O Rebe contou algo que aprendera:

Enquanto eu caminhava pelo Jardim do Éden, vi um rosto familiar em meio às almas mais nobres. Parecia-se muito com Mottel, o Encadernador de Livros. Devemos frisar que Mottel era um judeu bom, honesto, temente a D’us, trabalhador, mas nada havia nele que o distinguisse de qualquer outro judeu, pois nem chegava a ser um erudito de Torá.

“É você mesmo, Reb Mottel?” perguntei à alma quando se aproximou de mim.
“Sim, sou eu” – respondeu alegre Reb Mottel.
“Mas como chegou a este local sagrado?” perguntei inocentemente.
“Quando fui levado perante a Corte Celestial, fizeram-me as perguntas de costume. Tenho de admitir, infelizmente, que estudei muito pouco a Torá. Não tenho muita cabeça para isso. Além do mais, éramos muito pobres, portanto tive de encontrar uma forma de ganhar dinheiro para ajudar meus pais a sustentar a família. Fui ser aprendiz, ainda muito novo, de um encadernador de livros, expliquei à Corte.

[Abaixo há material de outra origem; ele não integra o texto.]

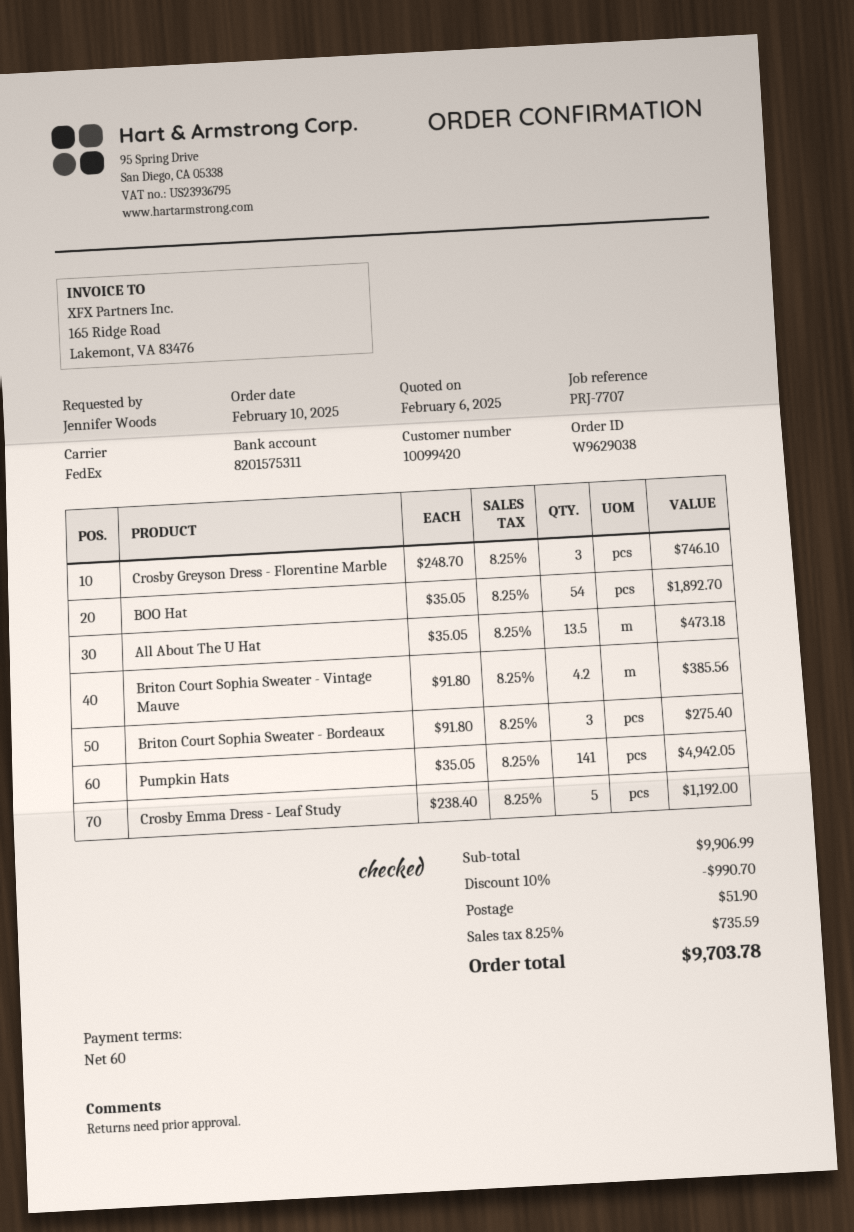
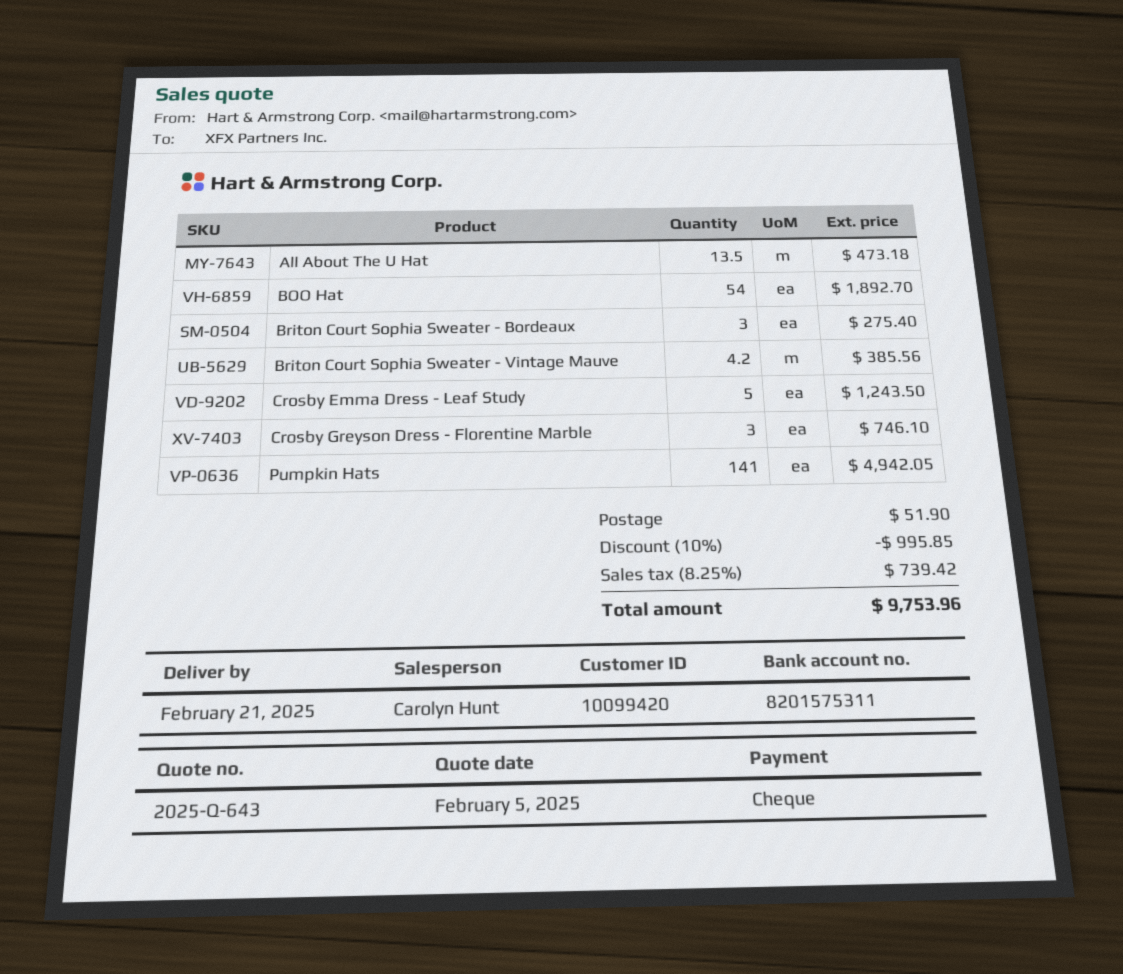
quote date: 2025-02-06 -> 2025-02-05
Crosby Emma Dress - Leaf Study: 5 for 1192.00 -> 5 for 1243.50
discount: 10% = 990.70 -> 10% = 995.85
tax: 8.25% = 735.59 -> 8.25% = 739.42
total: 9703.78 -> 9753.96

“Eles começaram a pesar minhas mitsvot e meus pecados. No lado direito da balança, os anjos começaram a pôr todas as minhas boas ações. Então empurraram a balança para baixo para deixá-la mais pesada, dizendo que aquilo era pela alegria e sinceridade com as quais cumpri minhas mitsvot.

“Mas então vieram os outros anjos, e começaram a colocar meus pecados no prato da esquerda. Observei com horror enquanto meus pecados iam se acumulando. A maior parte deles era devida à minha ignorância. Mas, embora fossem pequenos, estavam crescendo perigosamente em número, até que inclinaram a balança.

“Enquanto eu estava ali perante a Corte Celestial, envergonhado e tremendo, um anjo apareceu de repente com um livro de orações bastante velho. Atrás dele havia uma fila de carroças carregadas com sacas.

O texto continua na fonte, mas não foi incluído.